Supplied material:
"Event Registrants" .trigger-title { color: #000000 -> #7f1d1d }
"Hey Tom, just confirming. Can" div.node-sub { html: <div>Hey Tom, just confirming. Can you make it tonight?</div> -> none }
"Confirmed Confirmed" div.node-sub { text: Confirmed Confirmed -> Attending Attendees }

---

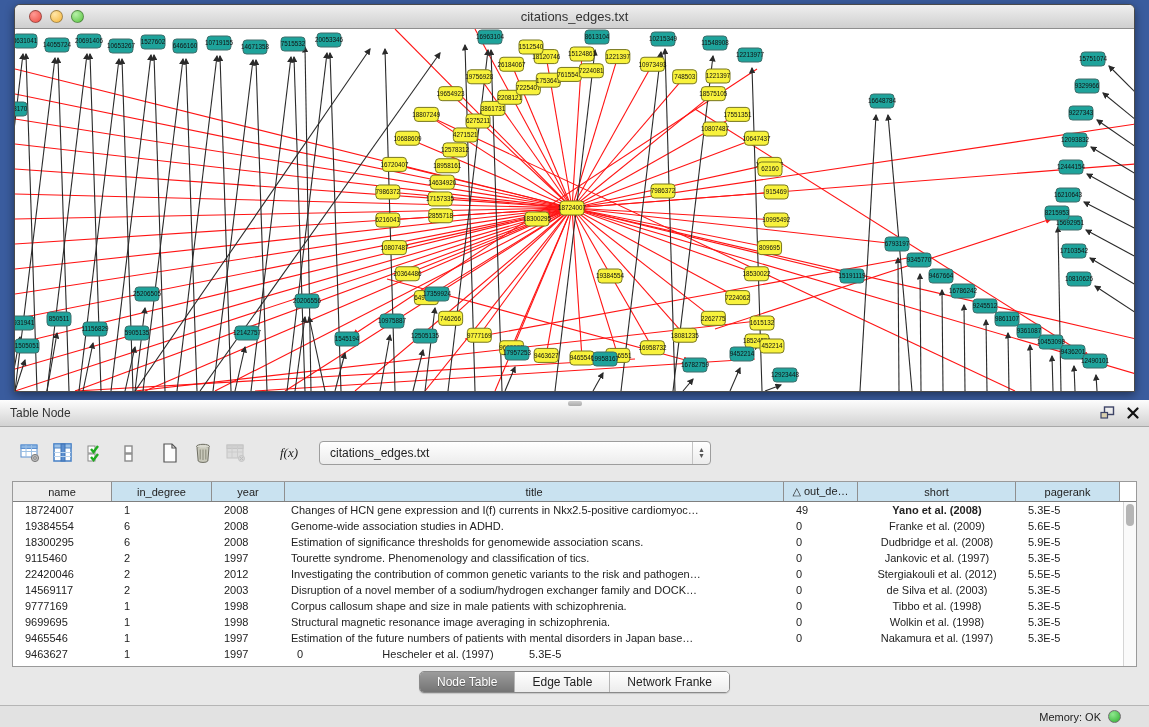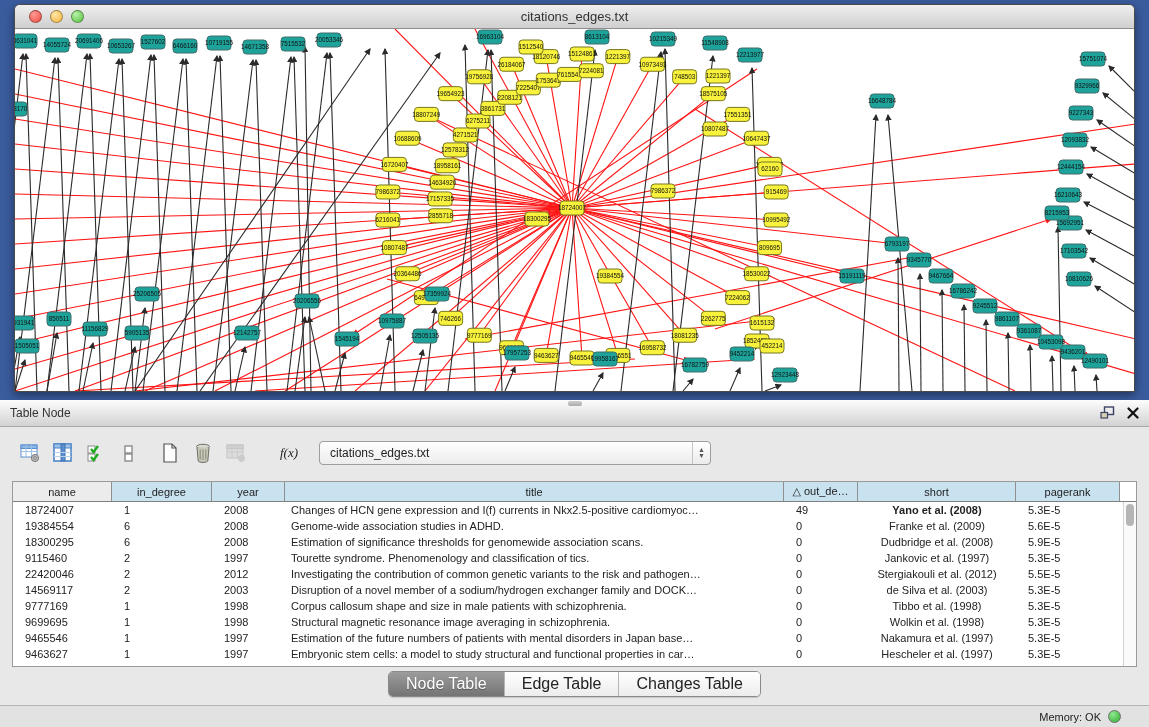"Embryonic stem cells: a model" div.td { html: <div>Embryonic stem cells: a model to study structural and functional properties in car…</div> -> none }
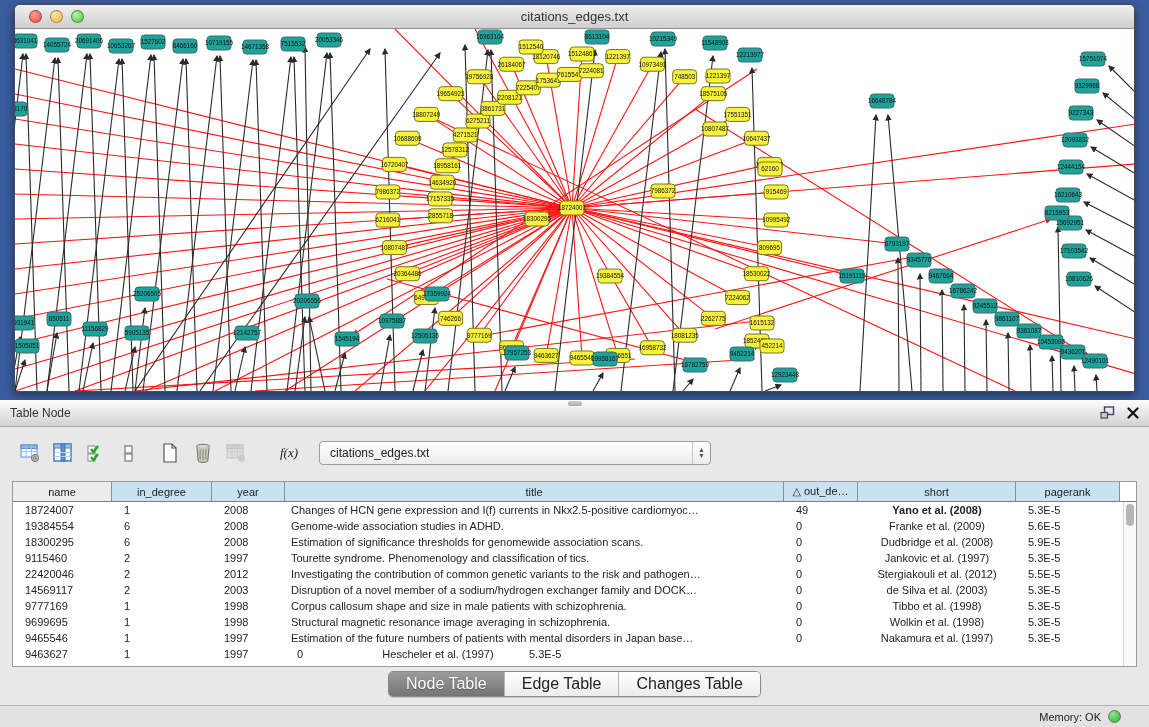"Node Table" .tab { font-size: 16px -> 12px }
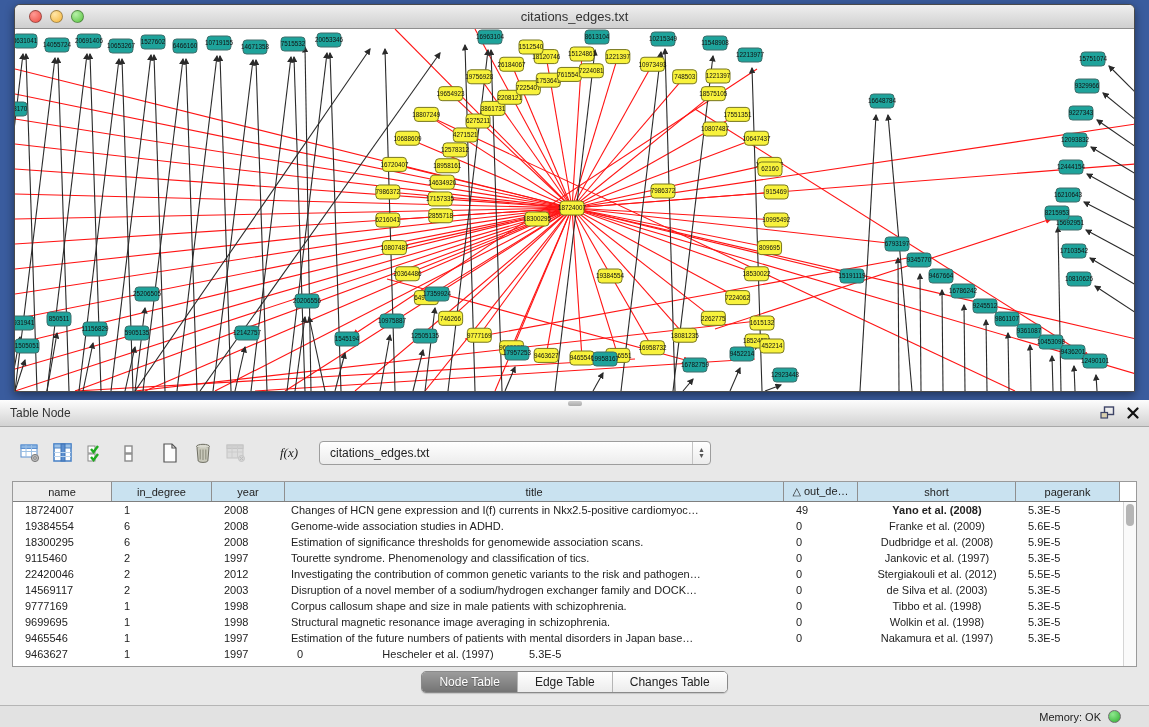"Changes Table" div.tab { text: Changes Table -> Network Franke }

How to complete this task: Reproduce exactly, with no pictures, the lines above from the one holding "font-size: 16px ->" to the one holding "text: Changes Table", inclusive.

Result of this task:
"Node Table" .tab { font-size: 16px -> 12px }
"Changes Table" div.tab { text: Changes Table -> Network Franke }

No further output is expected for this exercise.